TASK INPUT.
********
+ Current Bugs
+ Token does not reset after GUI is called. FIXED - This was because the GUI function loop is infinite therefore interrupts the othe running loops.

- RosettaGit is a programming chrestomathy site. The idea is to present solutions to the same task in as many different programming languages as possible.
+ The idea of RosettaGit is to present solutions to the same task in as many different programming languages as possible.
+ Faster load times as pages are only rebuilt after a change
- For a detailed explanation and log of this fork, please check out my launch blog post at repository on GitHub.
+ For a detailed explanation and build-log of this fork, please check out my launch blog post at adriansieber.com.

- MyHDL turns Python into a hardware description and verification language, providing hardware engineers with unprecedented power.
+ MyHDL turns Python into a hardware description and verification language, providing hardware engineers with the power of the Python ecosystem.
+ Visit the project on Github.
********
TASK. Each record above needs to be given again exactly as written.

EXERCISE RESULT.
+ Current Bugs
+ Token does not reset after GUI is called. FIXED - This was because the GUI function loop is infinite therefore interrupts the othe running loops.

- RosettaGit is a programming chrestomathy site. The idea is to present solutions to the same task in as many different programming languages as possible.
+ The idea of RosettaGit is to present solutions to the same task in as many different programming languages as possible.
+ Faster load times as pages are only rebuilt after a change
- For a detailed explanation and log of this fork, please check out my launch blog post at repository on GitHub.
+ For a detailed explanation and build-log of this fork, please check out my launch blog post at adriansieber.com.

- MyHDL turns Python into a hardware description and verification language, providing hardware engineers with unprecedented power.
+ MyHDL turns Python into a hardware description and verification language, providing hardware engineers with the power of the Python ecosystem.
+ Visit the project on Github.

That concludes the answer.